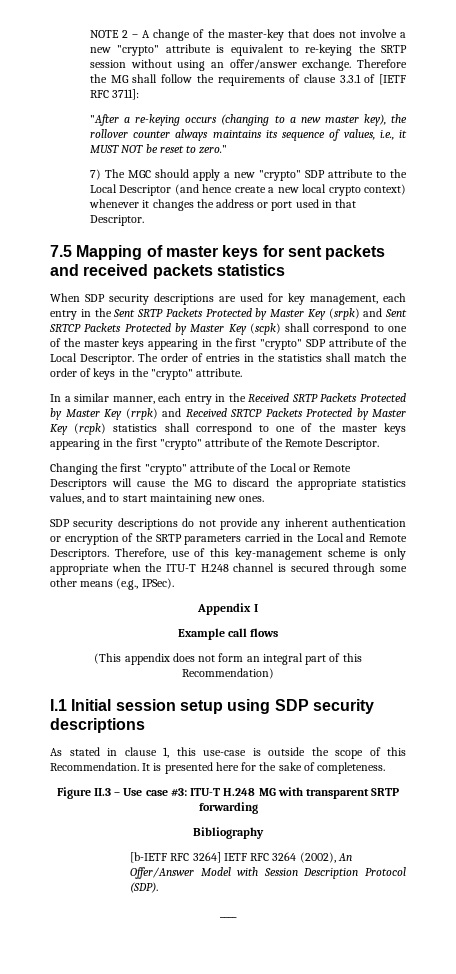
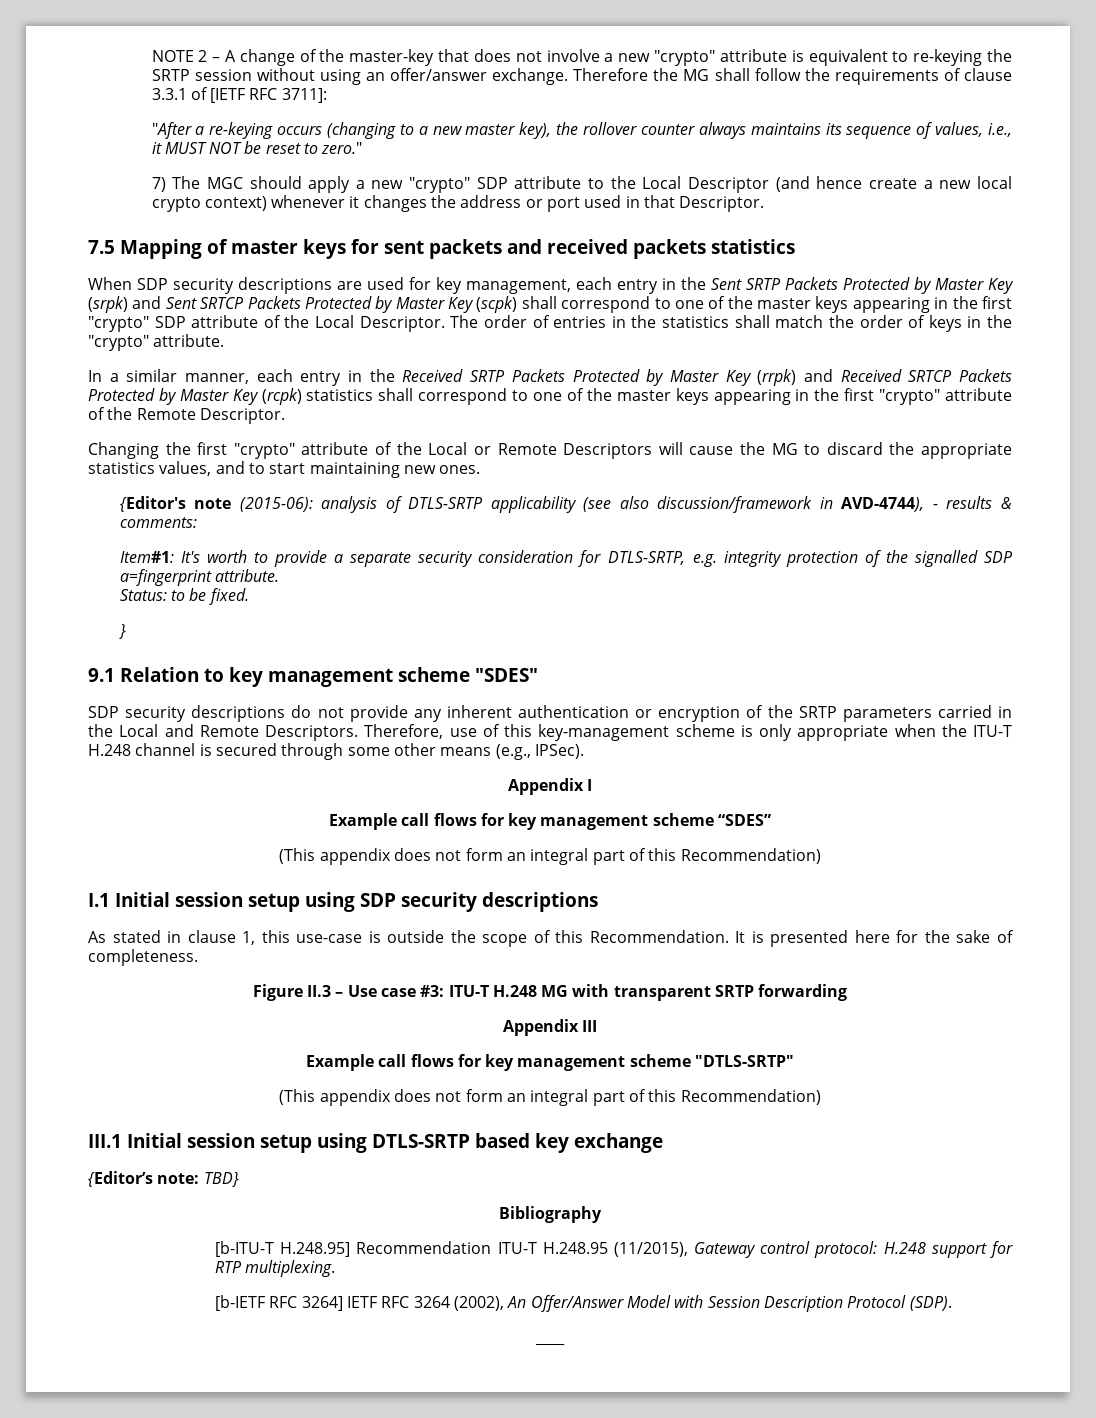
+ {Editor's note (2015-06): analysis of DTLS-SRTP applicability (see also discussion/framework in AVD-4744), - results & comments:
+ Item#1: It's worth to provide a separate security consideration for DTLS-SRTP, e.g. integrity protection of the signalled SDP a=fingerprint attribute.
+ Status: to be fixed.
+ }
+ 9.1 Relation to key management scheme "SDES"
- Example call flows
+ Example call flows for key management scheme “SDES”
+ Appendix III
+ Example call flows for key management scheme "DTLS-SRTP"
+ (This appendix does not form an integral part of this Recommendation)
+ III.1 Initial session setup using DTLS-SRTP based key exchange
+ {Editor’s note: TBD}
  Bibliography
+ [b-ITU-T H.248.95] Recommendation ITU-T H.248.95 (11/2015), Gateway control protocol: H.248 support for RTP multiplexing.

□ □ □

Instructions for the task
Copy every entry above exactly as it stands, but leave the pictures out.

Answer section
+ {Editor's note (2015-06): analysis of DTLS-SRTP applicability (see also discussion/framework in AVD-4744), - results & comments:
+ Item#1: It's worth to provide a separate security consideration for DTLS-SRTP, e.g. integrity protection of the signalled SDP a=fingerprint attribute.
+ Status: to be fixed.
+ }
+ 9.1 Relation to key management scheme "SDES"
- Example call flows
+ Example call flows for key management scheme “SDES”
+ Appendix III
+ Example call flows for key management scheme "DTLS-SRTP"
+ (This appendix does not form an integral part of this Recommendation)
+ III.1 Initial session setup using DTLS-SRTP based key exchange
+ {Editor’s note: TBD}
  Bibliography
+ [b-ITU-T H.248.95] Recommendation ITU-T H.248.95 (11/2015), Gateway control protocol: H.248 support for RTP multiplexing.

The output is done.